Ebola Outbreak Shines a Light on Compassionate Use
The Ebola outbreak, which has claimed nearly 1,000 lives since its emergence in West Africa in December 2013, has brought renewed attention to policies surrounding the “compassionate use” of unapproved medications – i.e., the provision of unapproved medications to individuals outside the context of clinical trials. The issue rose to the forefront early last week when it was reported that two American aid workers in Liberia were treated with an “experimental drug that has never before been tested for safety in humans.” Both workers appeared to respond well to the drug, known as ZMapp. The drug was also provided to a Spanish priest, who died shortly thereafter; it was unclear whether he took the drug before he died. Following some controversy over the fact that the first three recipients of the drug were all foreign aid workers, on Tuesday it was reported that the drug’s manufacturer had sent its remaining stocks of the drug to Liberia for the treatment of two African doctors.
The FDA recognizes three broad categories of compassionate use, which are grouped under the general label of “expanded access.” These include expanded access for individual patients, including for emergency use; expanded access for intermediate-size patient populations; and expanded access for large patient populations under a treatment IND or treatment protocol. All of these categories are limited to patients who have serious or immediately life-threatening diseases or conditions for which no comparable or satisfactory alternative treatment exists. The FDA must determine that the potential benefits of the unapproved drug outweigh the potential risks, and that the risks “are not unreasonable in the context of the disease or condition to be treated.” In addition, the FDA must determine that allowing expanded access “will not interfere with the initiation, conduct or completion of clinical investigations that could support marketing approval of the expanded access use or otherwise compromise the potential development of the expanded access use.”
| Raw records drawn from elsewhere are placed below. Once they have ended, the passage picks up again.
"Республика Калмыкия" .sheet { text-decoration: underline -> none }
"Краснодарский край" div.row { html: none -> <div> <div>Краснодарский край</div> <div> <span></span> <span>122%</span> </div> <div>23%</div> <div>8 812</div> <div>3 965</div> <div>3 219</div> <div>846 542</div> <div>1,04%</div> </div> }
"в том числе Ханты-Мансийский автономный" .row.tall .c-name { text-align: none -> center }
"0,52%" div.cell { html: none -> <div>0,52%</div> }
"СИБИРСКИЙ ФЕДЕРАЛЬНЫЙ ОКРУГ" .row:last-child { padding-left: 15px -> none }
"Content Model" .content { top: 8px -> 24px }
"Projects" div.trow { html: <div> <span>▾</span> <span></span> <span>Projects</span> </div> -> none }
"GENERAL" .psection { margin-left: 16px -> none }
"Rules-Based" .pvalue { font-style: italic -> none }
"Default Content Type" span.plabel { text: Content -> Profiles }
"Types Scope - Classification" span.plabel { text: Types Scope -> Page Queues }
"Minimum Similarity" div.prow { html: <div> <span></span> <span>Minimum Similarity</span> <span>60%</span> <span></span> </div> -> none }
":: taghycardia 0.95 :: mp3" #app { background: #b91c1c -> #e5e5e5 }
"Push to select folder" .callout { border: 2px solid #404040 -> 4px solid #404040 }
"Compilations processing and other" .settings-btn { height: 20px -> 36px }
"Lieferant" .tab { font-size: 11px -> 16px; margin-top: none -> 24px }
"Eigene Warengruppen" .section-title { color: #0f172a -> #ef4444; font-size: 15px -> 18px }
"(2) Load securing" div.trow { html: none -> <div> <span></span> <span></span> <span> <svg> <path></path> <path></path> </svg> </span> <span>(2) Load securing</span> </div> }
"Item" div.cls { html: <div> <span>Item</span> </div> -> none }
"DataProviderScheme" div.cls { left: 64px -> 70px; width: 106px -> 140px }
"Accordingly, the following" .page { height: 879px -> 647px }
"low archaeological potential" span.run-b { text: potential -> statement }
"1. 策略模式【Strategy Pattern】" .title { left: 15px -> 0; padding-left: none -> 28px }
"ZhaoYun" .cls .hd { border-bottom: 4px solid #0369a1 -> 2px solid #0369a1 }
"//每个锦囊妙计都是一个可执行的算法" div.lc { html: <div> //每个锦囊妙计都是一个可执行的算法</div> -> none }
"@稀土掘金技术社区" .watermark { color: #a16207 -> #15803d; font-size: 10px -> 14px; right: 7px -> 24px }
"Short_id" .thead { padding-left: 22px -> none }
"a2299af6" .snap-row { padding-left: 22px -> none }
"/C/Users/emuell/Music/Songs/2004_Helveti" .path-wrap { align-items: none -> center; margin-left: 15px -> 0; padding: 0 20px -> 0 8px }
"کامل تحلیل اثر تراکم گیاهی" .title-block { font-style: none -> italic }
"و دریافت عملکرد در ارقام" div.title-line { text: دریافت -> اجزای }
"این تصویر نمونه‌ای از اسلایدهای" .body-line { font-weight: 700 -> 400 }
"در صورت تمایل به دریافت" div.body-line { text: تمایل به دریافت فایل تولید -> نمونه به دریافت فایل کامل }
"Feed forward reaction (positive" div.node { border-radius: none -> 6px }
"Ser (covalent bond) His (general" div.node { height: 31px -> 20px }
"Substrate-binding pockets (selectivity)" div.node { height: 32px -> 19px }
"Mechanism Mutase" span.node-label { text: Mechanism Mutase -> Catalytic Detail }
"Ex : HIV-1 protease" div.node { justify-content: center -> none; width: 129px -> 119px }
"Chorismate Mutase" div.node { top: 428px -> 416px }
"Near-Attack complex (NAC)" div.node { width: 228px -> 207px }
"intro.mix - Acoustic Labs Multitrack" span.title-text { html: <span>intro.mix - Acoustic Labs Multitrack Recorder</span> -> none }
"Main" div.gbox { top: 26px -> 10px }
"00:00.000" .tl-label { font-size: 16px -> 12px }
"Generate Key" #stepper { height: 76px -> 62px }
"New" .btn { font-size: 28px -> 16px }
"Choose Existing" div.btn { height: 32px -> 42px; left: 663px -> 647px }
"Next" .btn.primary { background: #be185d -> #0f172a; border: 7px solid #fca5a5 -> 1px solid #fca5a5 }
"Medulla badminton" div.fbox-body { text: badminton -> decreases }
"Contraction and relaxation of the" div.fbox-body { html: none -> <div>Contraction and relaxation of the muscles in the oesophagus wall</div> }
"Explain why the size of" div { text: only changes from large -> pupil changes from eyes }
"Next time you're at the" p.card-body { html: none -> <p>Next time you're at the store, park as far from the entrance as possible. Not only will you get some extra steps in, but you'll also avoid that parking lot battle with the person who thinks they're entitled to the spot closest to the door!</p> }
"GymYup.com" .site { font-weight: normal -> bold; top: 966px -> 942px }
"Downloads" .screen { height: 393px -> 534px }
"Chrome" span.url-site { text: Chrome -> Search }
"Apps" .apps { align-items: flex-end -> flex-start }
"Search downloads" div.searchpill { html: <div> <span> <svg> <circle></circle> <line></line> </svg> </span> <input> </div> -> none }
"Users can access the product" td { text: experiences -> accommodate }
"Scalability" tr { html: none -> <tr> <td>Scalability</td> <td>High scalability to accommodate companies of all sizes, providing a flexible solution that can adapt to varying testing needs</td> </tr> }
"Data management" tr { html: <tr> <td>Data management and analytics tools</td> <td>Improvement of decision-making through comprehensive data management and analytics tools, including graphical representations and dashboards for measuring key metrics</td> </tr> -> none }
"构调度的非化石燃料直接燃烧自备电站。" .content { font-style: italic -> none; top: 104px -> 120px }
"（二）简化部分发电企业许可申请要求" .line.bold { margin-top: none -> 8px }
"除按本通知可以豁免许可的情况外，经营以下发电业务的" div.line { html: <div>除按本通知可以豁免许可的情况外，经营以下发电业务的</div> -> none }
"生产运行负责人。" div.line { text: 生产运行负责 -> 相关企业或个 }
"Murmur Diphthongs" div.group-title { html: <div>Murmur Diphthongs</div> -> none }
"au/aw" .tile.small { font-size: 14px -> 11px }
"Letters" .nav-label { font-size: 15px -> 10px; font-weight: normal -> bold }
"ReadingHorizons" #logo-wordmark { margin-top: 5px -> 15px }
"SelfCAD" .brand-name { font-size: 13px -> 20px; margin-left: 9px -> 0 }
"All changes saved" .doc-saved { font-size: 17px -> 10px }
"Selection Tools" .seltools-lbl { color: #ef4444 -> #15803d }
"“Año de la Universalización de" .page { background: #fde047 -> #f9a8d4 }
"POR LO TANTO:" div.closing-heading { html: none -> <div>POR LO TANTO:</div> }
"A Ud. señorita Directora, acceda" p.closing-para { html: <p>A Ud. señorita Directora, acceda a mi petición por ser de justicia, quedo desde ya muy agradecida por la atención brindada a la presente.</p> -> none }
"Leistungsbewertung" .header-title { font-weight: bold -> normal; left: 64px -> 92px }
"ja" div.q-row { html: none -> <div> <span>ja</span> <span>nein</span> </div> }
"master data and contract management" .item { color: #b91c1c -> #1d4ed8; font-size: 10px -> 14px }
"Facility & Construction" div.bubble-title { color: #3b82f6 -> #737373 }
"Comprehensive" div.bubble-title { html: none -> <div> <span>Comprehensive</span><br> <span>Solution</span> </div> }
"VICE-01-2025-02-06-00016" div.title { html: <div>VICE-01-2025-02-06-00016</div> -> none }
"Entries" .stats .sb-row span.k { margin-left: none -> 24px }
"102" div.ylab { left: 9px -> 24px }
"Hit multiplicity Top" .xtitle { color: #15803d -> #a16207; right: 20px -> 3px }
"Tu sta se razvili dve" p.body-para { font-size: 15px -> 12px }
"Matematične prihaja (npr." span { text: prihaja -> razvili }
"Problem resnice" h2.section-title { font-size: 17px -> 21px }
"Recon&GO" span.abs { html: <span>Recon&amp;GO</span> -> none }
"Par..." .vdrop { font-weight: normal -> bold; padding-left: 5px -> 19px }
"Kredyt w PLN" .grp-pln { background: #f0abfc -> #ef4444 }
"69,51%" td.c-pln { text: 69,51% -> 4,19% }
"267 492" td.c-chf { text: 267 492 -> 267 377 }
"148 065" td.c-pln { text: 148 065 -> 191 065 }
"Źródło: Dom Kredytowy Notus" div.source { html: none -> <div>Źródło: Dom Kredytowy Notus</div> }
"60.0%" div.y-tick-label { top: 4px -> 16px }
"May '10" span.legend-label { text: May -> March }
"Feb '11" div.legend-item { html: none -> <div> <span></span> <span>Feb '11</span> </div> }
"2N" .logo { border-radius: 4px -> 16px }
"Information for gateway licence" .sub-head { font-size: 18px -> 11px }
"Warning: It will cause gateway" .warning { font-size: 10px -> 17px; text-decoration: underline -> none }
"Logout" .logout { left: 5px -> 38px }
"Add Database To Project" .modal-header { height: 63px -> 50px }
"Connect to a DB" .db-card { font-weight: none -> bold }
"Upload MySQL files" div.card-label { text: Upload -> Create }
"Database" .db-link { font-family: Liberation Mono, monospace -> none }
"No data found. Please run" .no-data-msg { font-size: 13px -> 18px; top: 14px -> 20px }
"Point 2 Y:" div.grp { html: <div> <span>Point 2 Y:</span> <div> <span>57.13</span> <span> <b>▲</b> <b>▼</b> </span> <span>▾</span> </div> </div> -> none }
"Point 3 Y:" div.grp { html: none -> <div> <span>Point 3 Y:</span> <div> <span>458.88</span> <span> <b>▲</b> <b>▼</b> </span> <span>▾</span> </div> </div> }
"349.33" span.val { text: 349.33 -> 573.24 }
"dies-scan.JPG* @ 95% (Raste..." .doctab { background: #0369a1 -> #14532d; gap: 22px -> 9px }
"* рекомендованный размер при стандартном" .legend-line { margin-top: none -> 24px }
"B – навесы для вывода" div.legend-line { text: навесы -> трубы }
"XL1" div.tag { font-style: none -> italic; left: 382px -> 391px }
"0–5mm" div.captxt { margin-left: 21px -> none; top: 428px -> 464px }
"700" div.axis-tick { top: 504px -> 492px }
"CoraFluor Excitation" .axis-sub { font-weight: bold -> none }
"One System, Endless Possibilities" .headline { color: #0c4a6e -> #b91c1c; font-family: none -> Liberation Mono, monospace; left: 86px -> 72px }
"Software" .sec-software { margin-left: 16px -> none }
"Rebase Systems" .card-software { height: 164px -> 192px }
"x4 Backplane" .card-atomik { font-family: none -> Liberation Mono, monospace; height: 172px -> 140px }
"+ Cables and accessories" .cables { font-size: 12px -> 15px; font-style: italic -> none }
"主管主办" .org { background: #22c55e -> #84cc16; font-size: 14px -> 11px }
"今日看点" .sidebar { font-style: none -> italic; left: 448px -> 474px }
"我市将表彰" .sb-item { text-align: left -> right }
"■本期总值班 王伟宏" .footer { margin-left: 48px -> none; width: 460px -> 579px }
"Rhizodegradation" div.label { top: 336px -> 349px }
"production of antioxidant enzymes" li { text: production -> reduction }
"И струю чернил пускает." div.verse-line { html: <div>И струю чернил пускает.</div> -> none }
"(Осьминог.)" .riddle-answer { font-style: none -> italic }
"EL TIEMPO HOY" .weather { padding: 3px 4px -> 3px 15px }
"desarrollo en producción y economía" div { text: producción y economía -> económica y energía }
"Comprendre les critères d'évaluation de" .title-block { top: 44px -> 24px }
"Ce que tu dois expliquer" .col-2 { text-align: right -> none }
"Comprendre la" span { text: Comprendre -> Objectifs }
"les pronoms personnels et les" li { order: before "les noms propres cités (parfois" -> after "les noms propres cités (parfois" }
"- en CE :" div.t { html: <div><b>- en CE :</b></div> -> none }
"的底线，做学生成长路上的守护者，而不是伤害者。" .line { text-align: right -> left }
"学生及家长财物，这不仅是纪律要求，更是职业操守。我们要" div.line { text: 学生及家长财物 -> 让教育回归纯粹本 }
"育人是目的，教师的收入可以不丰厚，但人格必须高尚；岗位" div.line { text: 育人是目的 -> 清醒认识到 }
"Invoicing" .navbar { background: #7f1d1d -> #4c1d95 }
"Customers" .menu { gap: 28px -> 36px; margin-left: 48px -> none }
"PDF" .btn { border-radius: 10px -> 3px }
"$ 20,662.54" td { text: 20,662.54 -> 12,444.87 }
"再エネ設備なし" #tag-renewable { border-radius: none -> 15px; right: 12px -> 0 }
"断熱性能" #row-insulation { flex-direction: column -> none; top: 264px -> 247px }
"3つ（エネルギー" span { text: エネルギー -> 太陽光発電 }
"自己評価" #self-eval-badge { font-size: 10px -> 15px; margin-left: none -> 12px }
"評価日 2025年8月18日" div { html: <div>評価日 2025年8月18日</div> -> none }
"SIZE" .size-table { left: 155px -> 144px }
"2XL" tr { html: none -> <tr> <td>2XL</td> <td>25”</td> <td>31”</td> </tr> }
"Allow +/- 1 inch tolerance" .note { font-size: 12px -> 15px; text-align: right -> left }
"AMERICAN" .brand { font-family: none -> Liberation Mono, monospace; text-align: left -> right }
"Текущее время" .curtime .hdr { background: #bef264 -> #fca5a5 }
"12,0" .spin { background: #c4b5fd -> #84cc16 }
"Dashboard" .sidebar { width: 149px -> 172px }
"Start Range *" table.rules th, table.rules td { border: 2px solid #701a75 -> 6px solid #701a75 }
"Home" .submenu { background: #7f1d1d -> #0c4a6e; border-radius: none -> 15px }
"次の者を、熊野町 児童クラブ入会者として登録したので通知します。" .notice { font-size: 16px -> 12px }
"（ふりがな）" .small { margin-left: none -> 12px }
The FDA typically grants most requests for expanded access. When requests are denied, they most frequently involve emergency requests to use drugs that are not already undergoing clinical trials – precisely the situation facing ZMapp. On the one hand, it is understandable that the FDA would be cautious in allowing expanded access when no safety information exists and when there is no time to perform an exhaustive assessment. On the other hand, patients who are expected to die in a short time because they have no treatment alternatives may reasonably decide that they are willing to assume a high level of risk. Moreover, if clinical trials have not even been initiated, allowing expanded access cannot possibly interfere with the trials’ completion. While there is some possibility that systematically allowing expanded access in emergency situations would interfere with the initiation of trials, the manufacturer would have its own incentives to initiate trials once the expected demand for the drug is sufficiently high.
For now, all of these questions are moot, as existing supplies of ZMapp have reportedly been exhausted. When more supplies become available, further requests for expanded access are certain to arise. However, granting access to the drug through compassionate use programs is not a long-term solution. As an ethics panel convened by the World Health Organization concluded on Tuesday, the ideal way to introduce new Ebola medications is “in the best possible clinical trials under the circumstances in order to definitely prove their safety and efficacy or provide evidence to stop their utilization.”
Clinical trials of Ebola treatment will of course raise difficult questions in their own right. Unlike with expanded access, where everyone obtains the medication they have expressly requested, in a clinical trial some participants may be assigned to control groups that receive different medications or even placebos. Because no effective treatment for Ebola currently exists, placebo-controlled trials of new Ebola treatments would appear to be consistent with the ethical principles in the Declaration of Helsinki. Yet, particularly after American and Spanish foreign aid workers received the first doses of the experimental medications through compassionate use programs, asking African patients to enroll in placebo-controlled trials would surely be controversial. As the WHO panel delicately put it, the goal should be to devise “ethical ways to gather data while striving to provide optimal care under the prevailing circumstances.” The challenge will be to figure out effective strategies for carrying this out.